• **Your task**
Your answer should hold each line of the material that contains the word "время".

• **Record extracts**
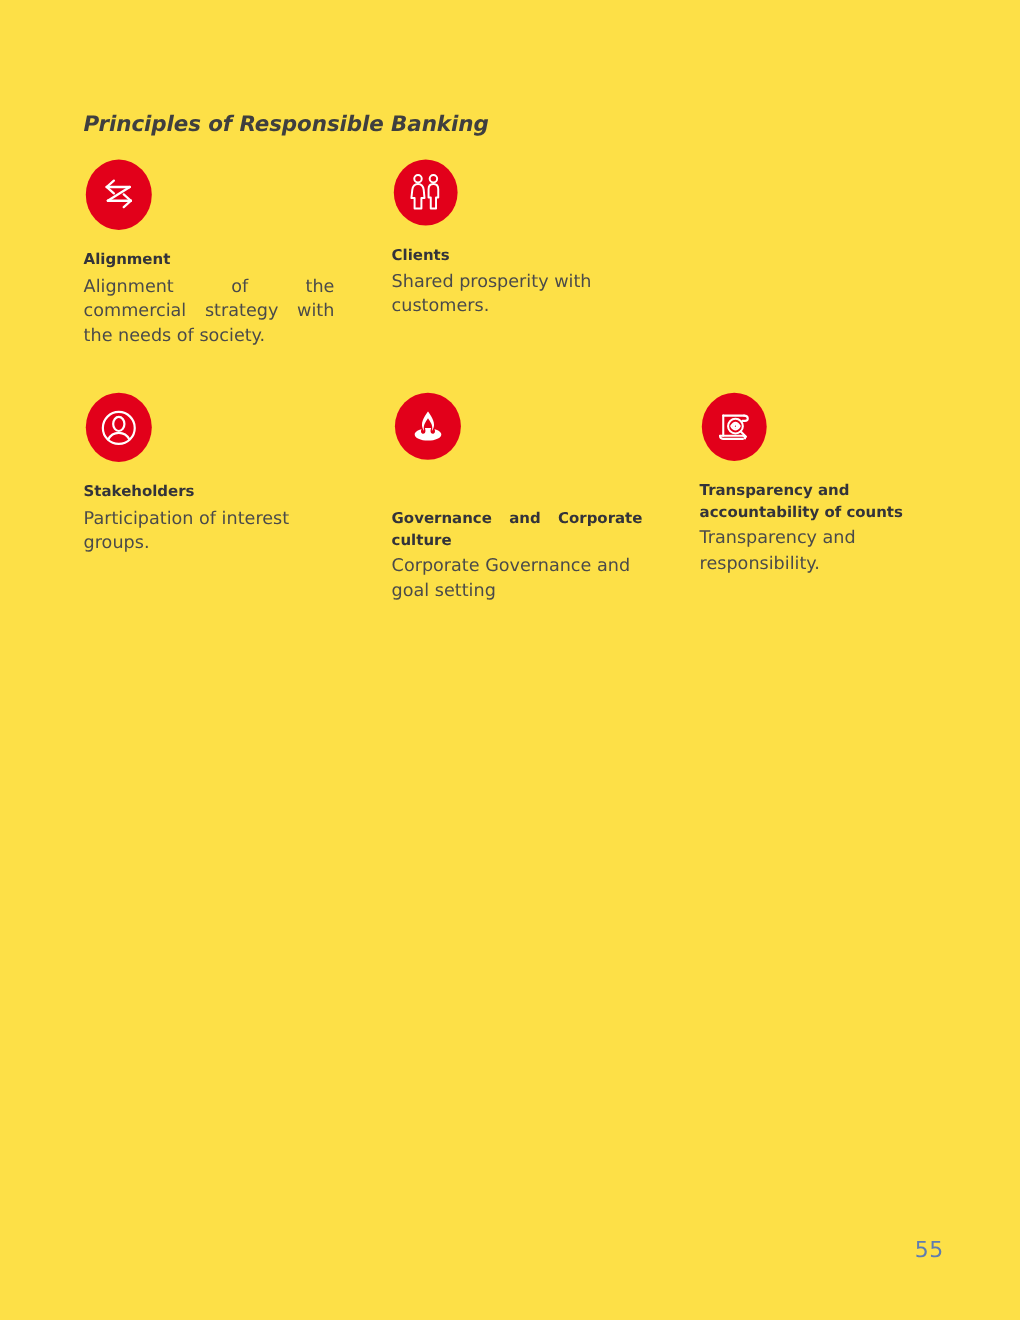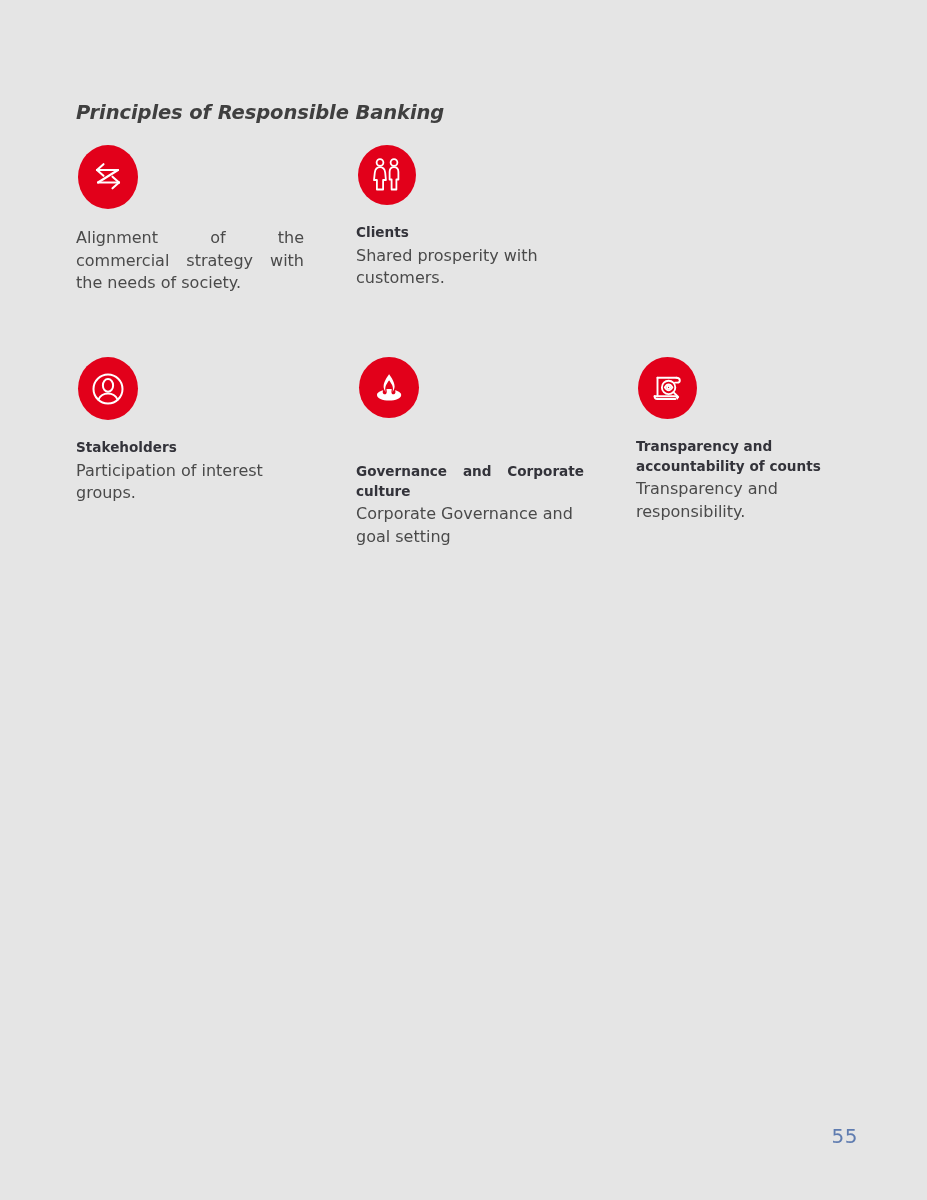--- a/index.html
+++ b/index.html
@@ -19,7 +19,7 @@
   .page {
     position: absolute;
     inset: 0;
-    background: #e5e5e5;
+    background: #fde047;
   }
 
   

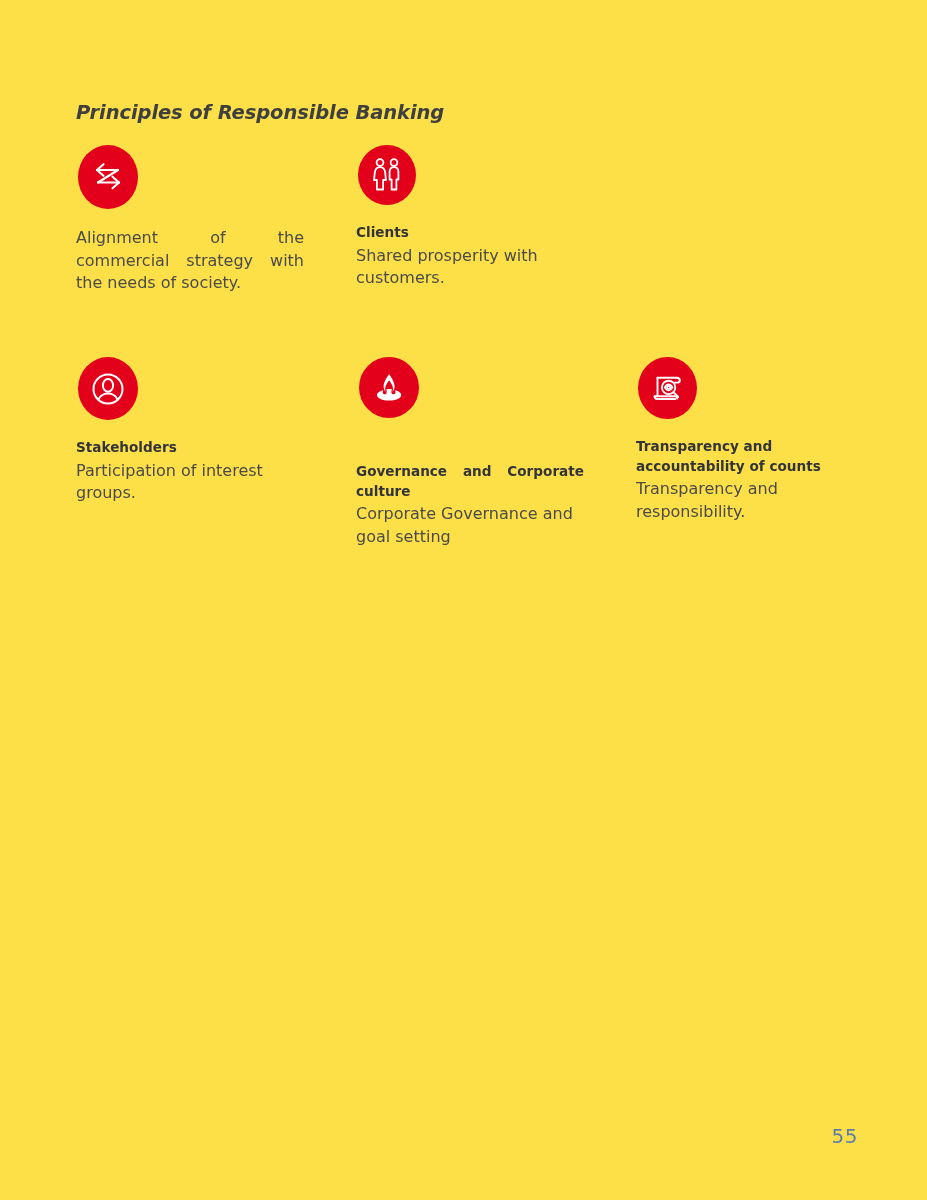--- a/index.html
+++ b/index.html
@@ -142,6 +142,7 @@
             </g>
           </svg>
         </div>
+        <div class="p-title">Alignment</div>
         <div class="p-desc justify">Alignment of the commercial strategy with the needs of society.</div>
       </div>
 

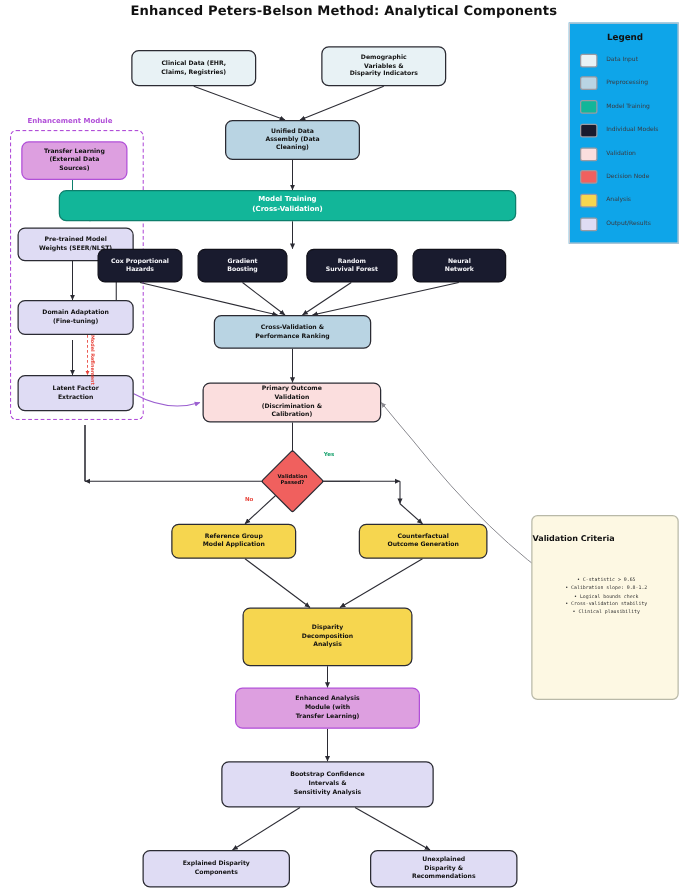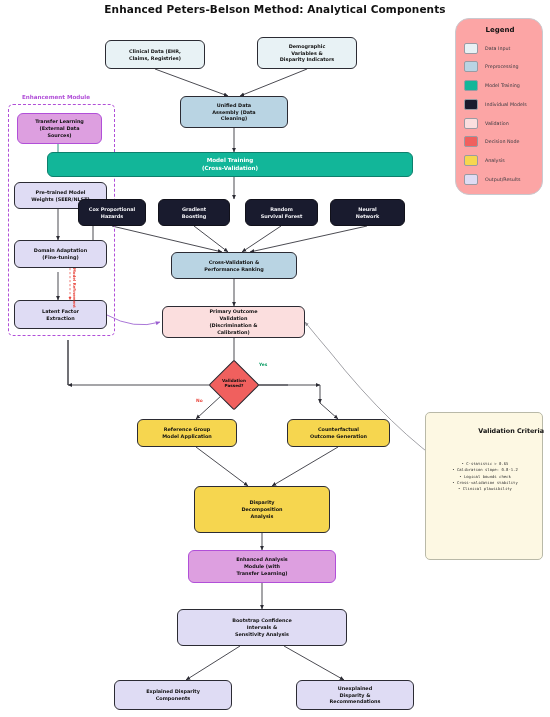--- a/index.html
+++ b/index.html
@@ -81,9 +81,9 @@
   .legend {
     position: absolute;
     left: 455px; top: 18px; width: 88px; height: 177px;
-    background: #fca5a5;
+    background: #0ea5e9;
     border: 1px solid #c9c9cf;
-    border-radius: 14px;
+    border-radius: 0;
   }
   .legend-title {
     position: absolute; top: 7px; left: 0; width: 88px;

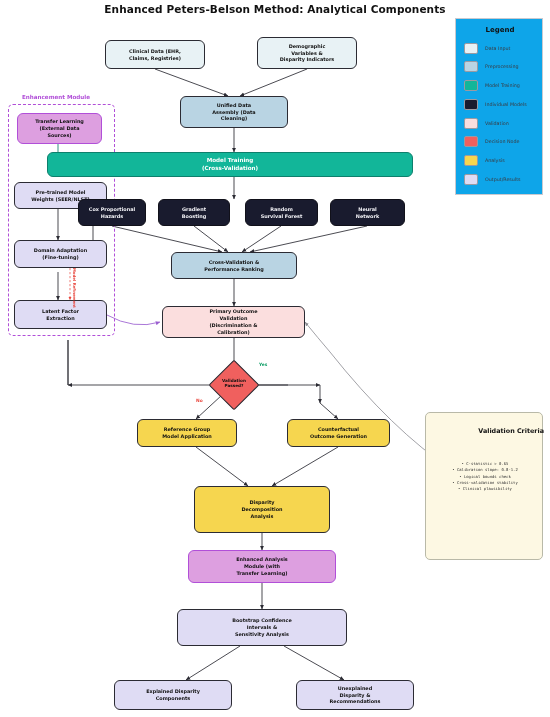--- a/index.html
+++ b/index.html
@@ -114,7 +114,7 @@
   }
   .criteria-title {
     position: absolute; top: 14px; left: 0; width: 118px;
-    text-align: right; font-size: 6.4px; font-weight: bold; color: #111111;
+    text-align: left; font-size: 6.4px; font-weight: bold; color: #111111;
   }
   .criteria-body {
     position: absolute; top: 48px; left: 0; width: 118px;

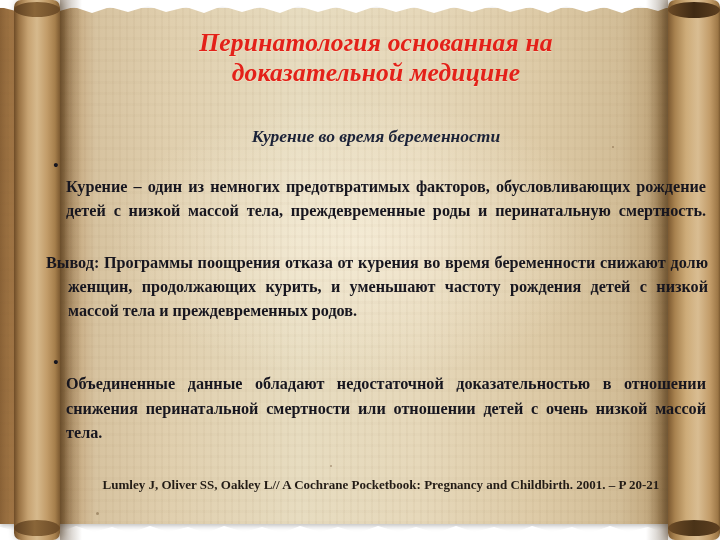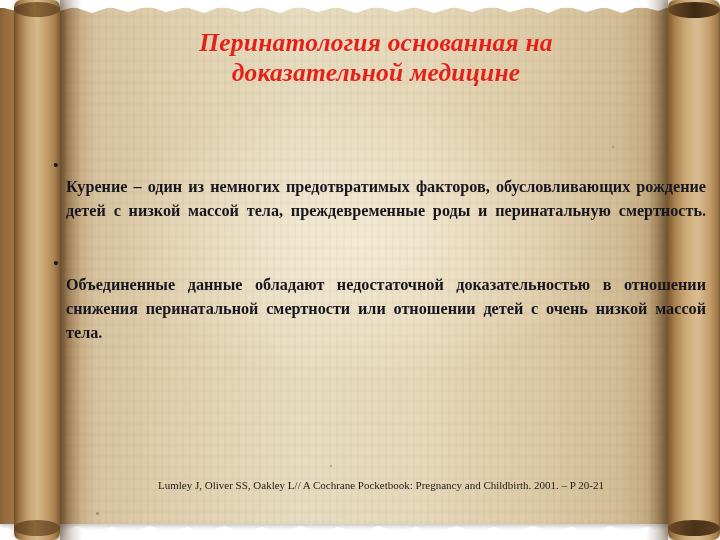--- a/index.html
+++ b/index.html
@@ -162,6 +162,7 @@
 
     <div class="title">Перинатология основанная на доказательной медицине</div>
 
+    <div class="subtitle">Курение во время беременности</div>
 
     <div class="body">
 

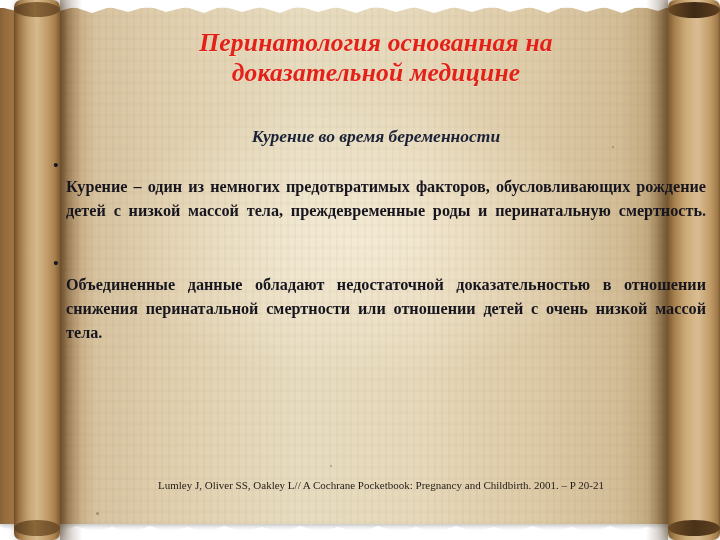--- a/index.html
+++ b/index.html
@@ -171,6 +171,9 @@
         <span class="bullet-text">Курение – один из немногих предотвратимых факторов, обусловливающих рождение детей с низкой массой тела, преждевременные роды и перинатальную смертность.</span>
       </div>
 
+      <div class="para-plain">
+        <span class="hang">Вывод: Программы поощрения отказа от курения во время беременности снижают долю женщин, продолжающих курить, и уменьшают частоту рождения детей с низкой массой тела и преждевременных родов.</span>
+      </div>
 
       <div class="bullet-row">
         <span class="bullet-dot">•</span>

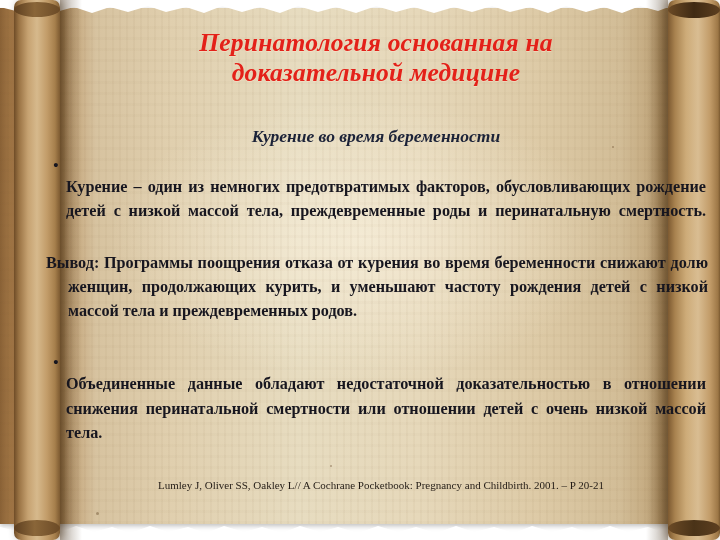--- a/index.html
+++ b/index.html
@@ -117,7 +117,7 @@
   .credit{
     position:absolute;left:80px;top:478px;width:570px;text-align:center;
     font-family:"Liberation Serif",serif;
-    font-weight:normal;font-size:11px;line-height:14px;color:#231c16;
+    font-weight:bold;font-size:13px;line-height:14px;color:#231c16;
   }
 
   .speck{position:absolute;width:3px;height:3px;border-radius:50%;

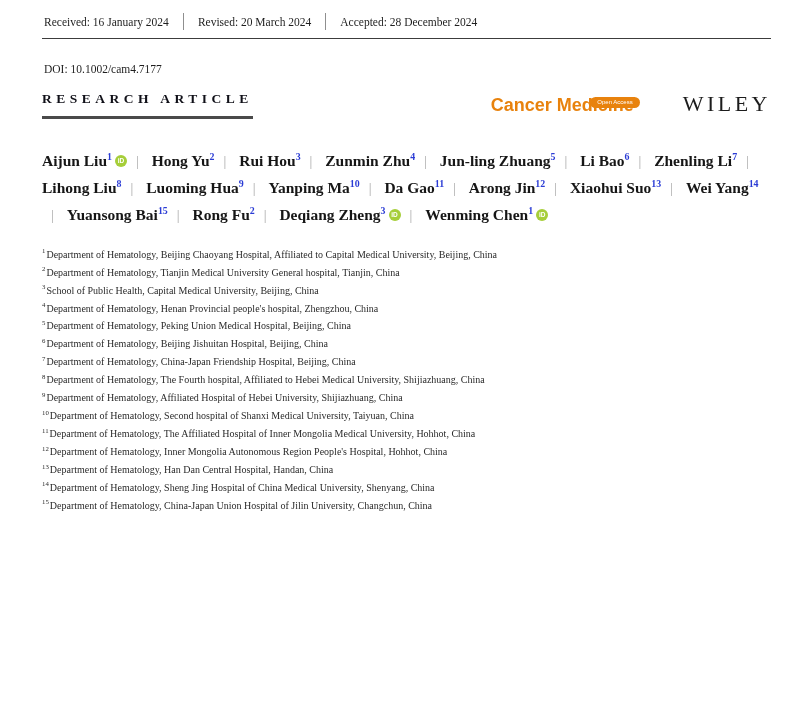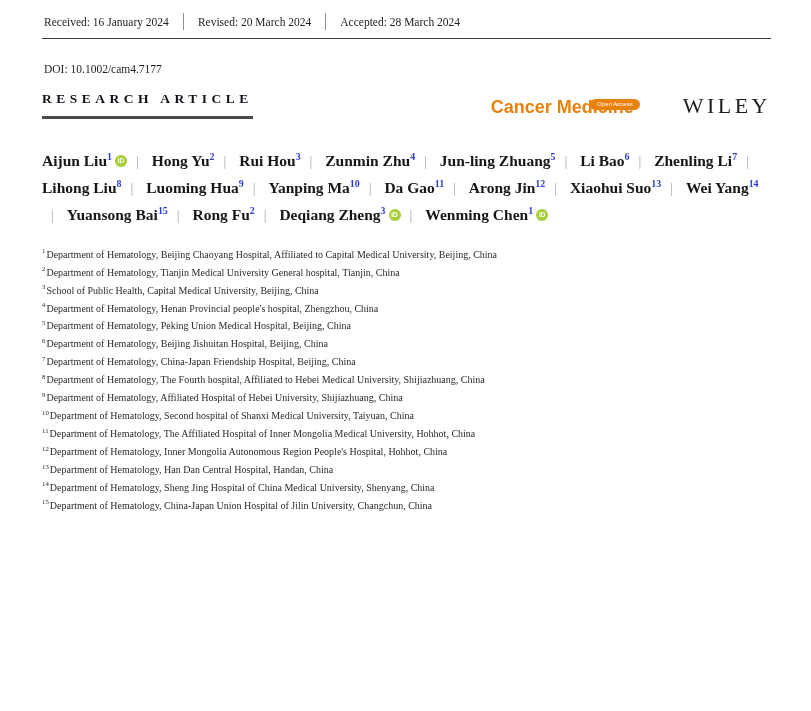--- a/index.html
+++ b/index.html
@@ -87,7 +87,7 @@
     <span class="vsep"></span>
     <span class="date-cell">Revised: 20 March 2024</span>
     <span class="vsep"></span>
-    <span class="date-cell">Accepted: 28 March 2024</span>
+    <span class="date-cell">Accepted: 28 December 2024</span>
   </div>
 
   <div class="doi">DOI: 10.1002/cam4.7177</div>

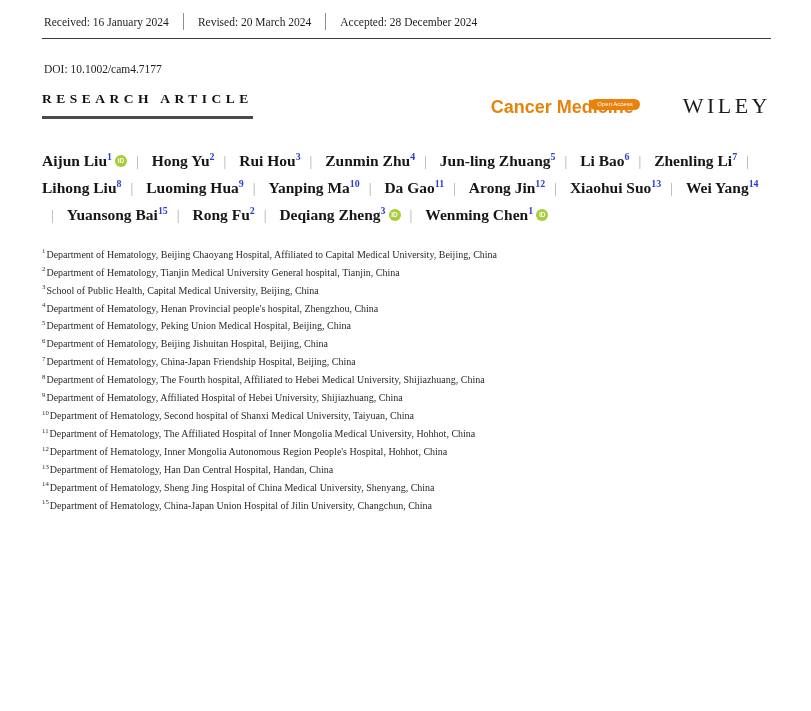--- a/index.html
+++ b/index.html
@@ -23,7 +23,7 @@
   .doi{font-size:11.5px;margin-top:24px;padding-left:2px;color:#1e1e1e;}
 
   
-  .brand-row{display:flex;justify-content:space-between;align-items:flex-end;margin-top:16px;}
+  .brand-row{display:flex;justify-content:space-between;align-items:center;margin-top:16px;}
   .article-type{
     display:inline-block;
     font-weight:bold;font-size:13.5px;letter-spacing:4.5px;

• **Response box**
+    <div class="subtitle">Курение во время беременности</div>
+        <span class="hang">Вывод: Программы поощрения отказа от курения во время беременности снижают долю женщин, продолжающих курить, и уменьшают частоту рождения детей с низкой массой тела и преждевременных родов.</span>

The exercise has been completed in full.